== Exercise materials

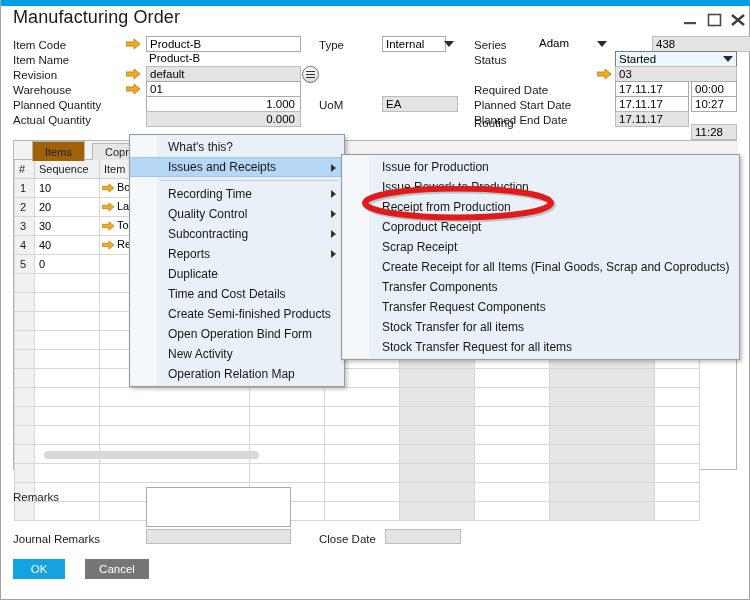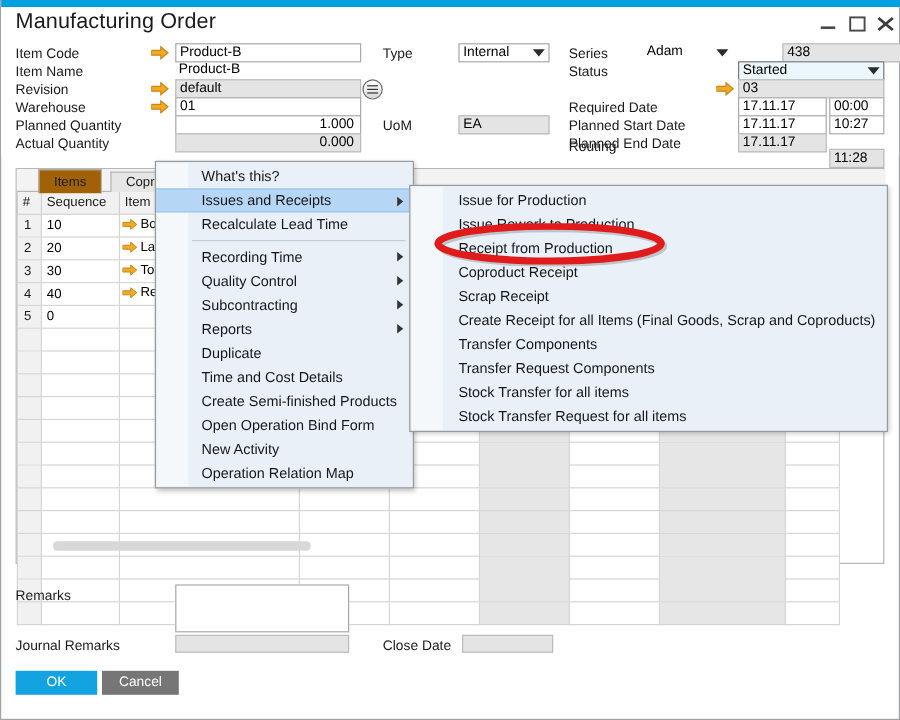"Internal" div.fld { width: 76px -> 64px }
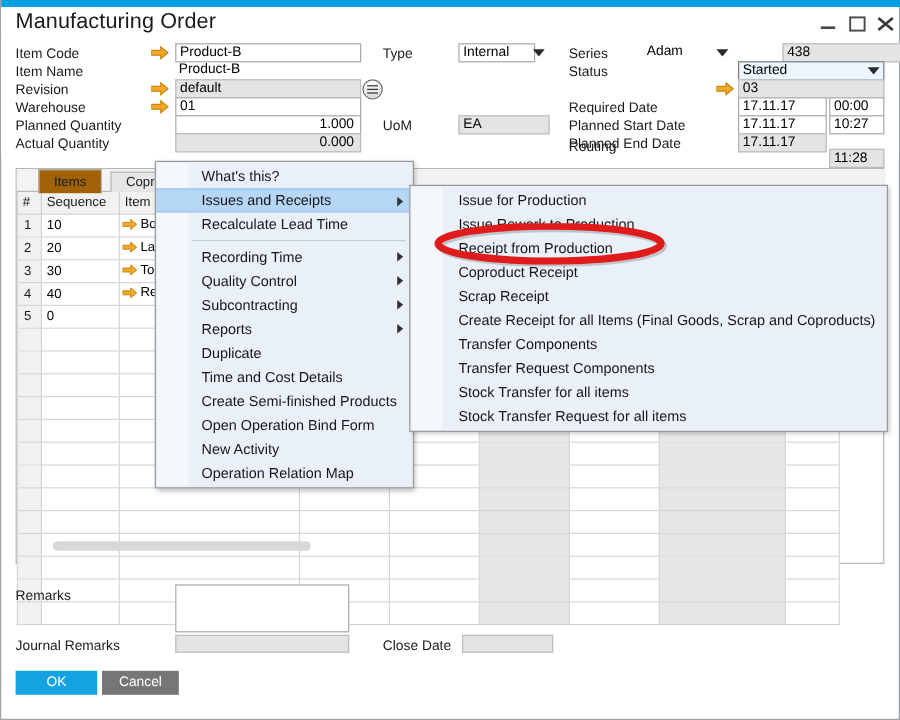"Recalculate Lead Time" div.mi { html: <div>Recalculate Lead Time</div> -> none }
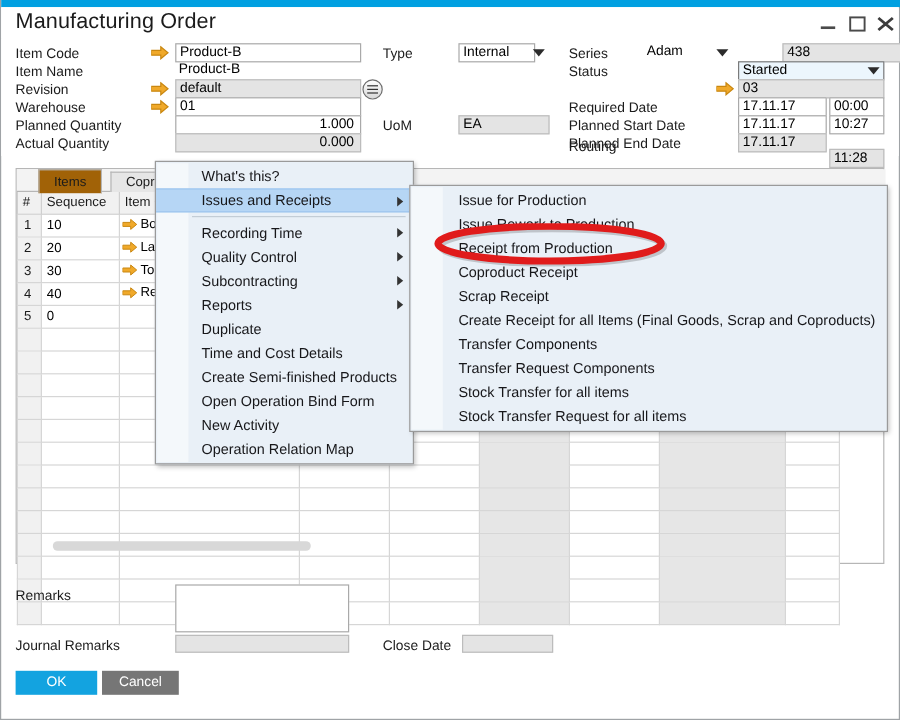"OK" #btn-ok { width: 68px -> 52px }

====
== Exercise materials

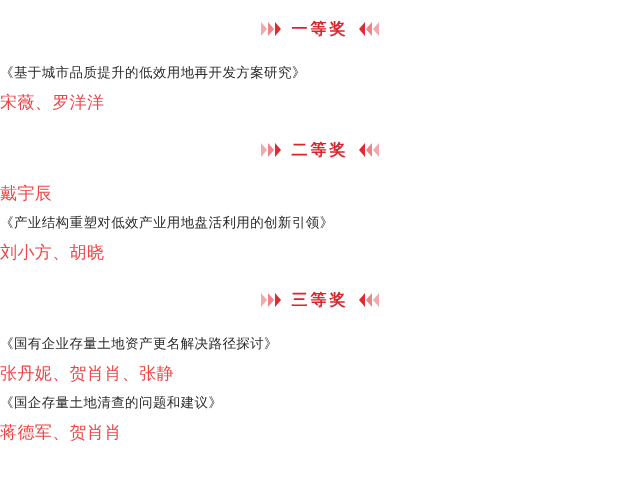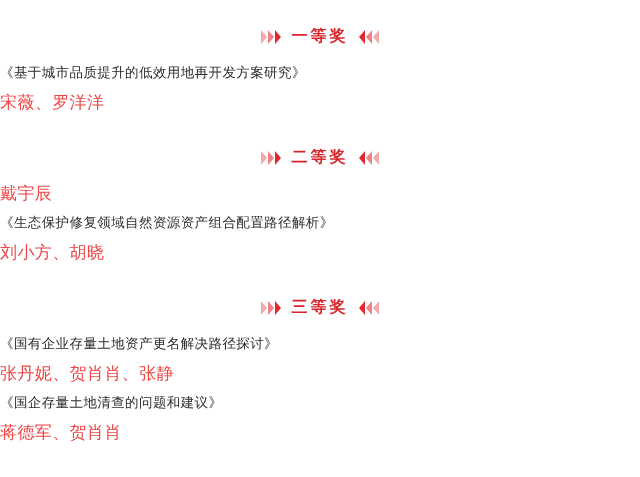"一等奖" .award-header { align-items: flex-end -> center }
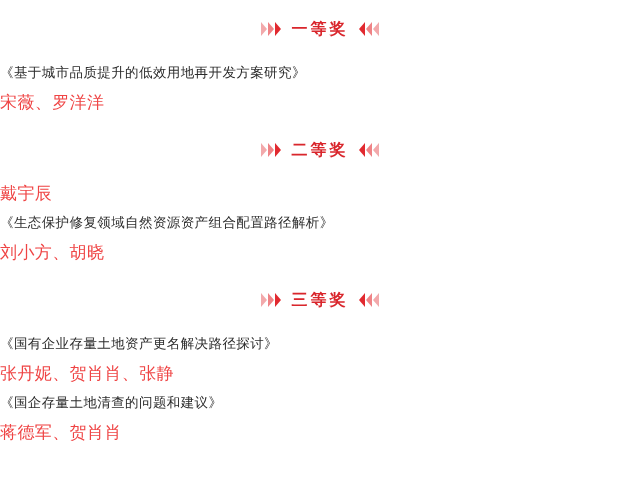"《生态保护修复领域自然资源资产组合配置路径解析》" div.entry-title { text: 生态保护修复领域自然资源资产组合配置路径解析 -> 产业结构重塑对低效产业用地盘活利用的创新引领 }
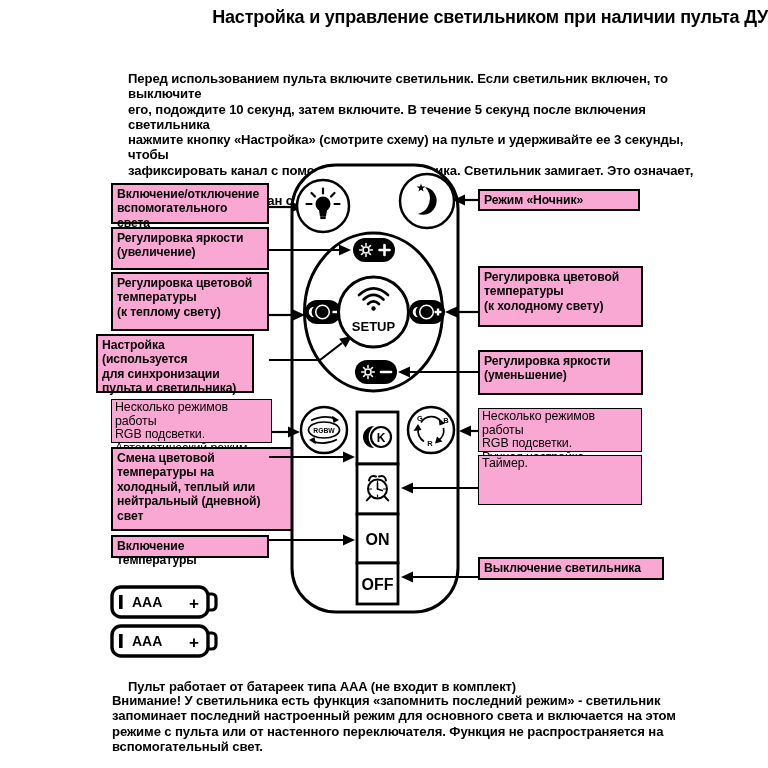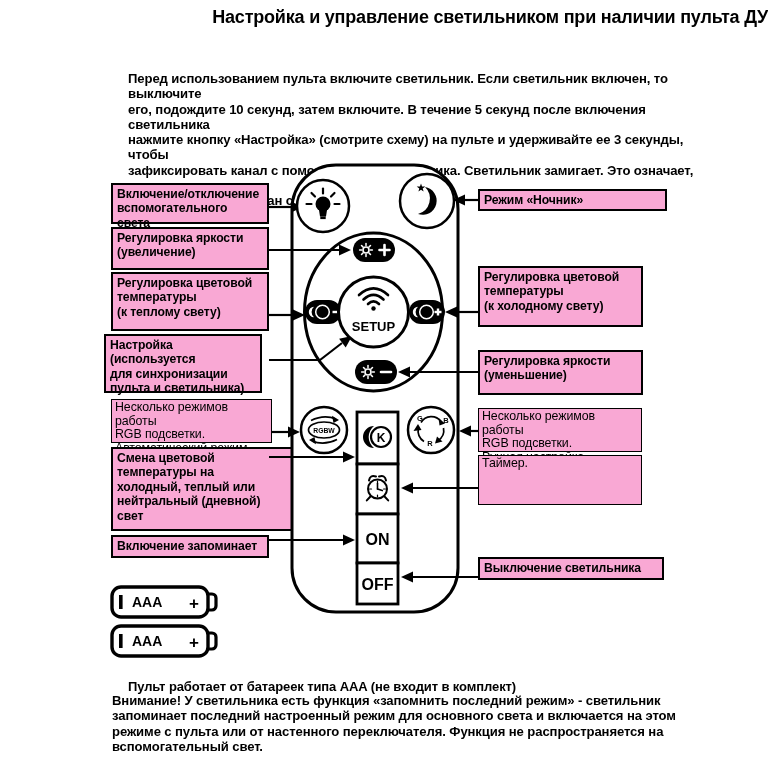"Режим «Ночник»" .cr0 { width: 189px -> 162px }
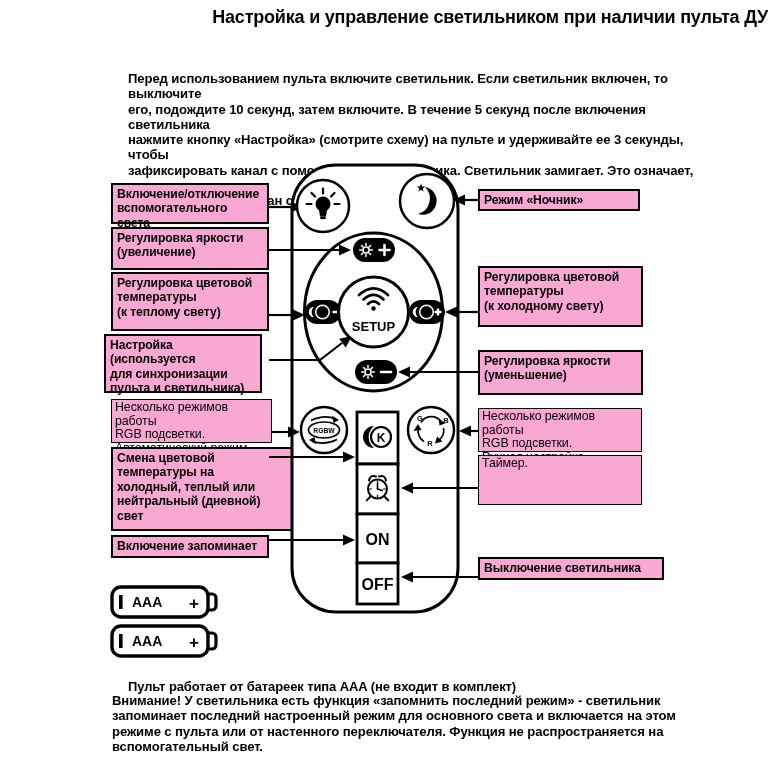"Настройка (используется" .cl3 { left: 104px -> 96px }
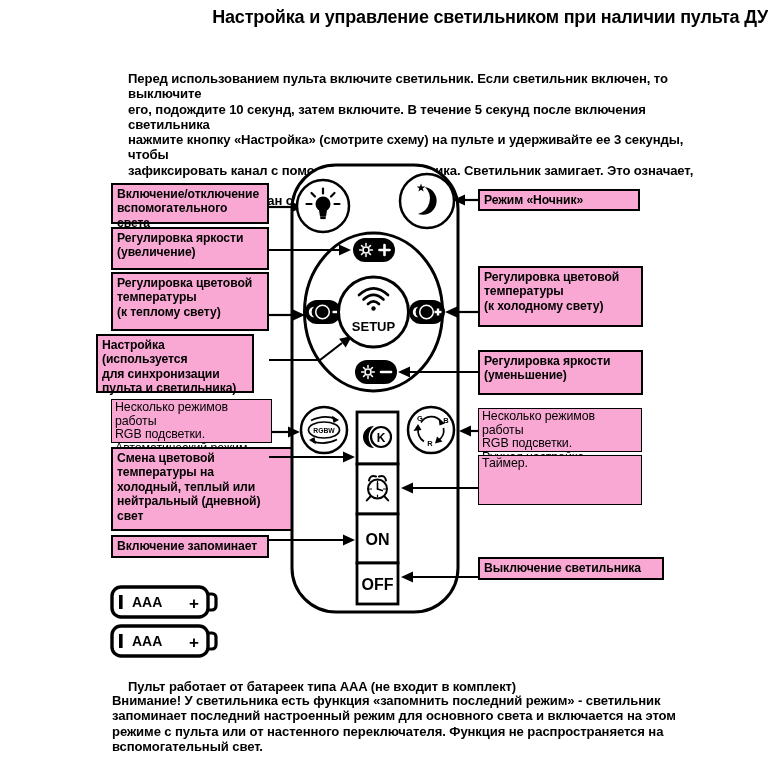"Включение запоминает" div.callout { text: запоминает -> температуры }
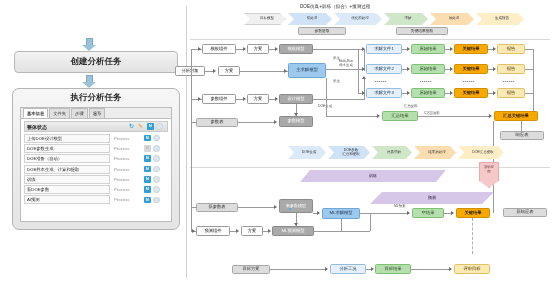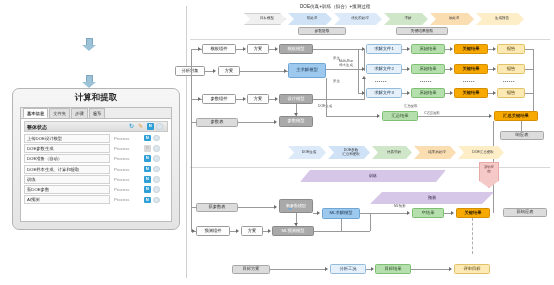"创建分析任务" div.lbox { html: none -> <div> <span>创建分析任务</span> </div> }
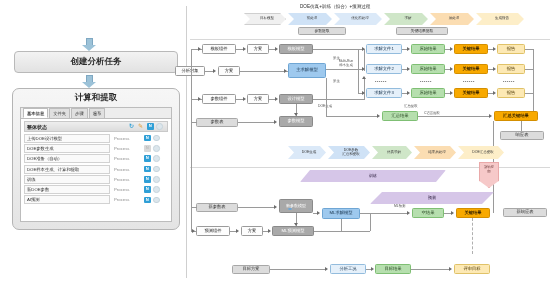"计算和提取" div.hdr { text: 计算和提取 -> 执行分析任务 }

====

§ **What needs to be done**
If a picture sits between the line containing "left: 104px ->" and the line containing "text: 计算和提取 ->", leave it out, and return the lines of that range above exactly, both ends included.

§ **Answer area**
"Настройка (используется" .cl3 { left: 104px -> 96px }
"Включение запоминает" div.callout { text: запоминает -> температуры }
"创建分析任务" div.lbox { html: none -> <div> <span>创建分析任务</span> </div> }
"计算和提取" div.hdr { text: 计算和提取 -> 执行分析任务 }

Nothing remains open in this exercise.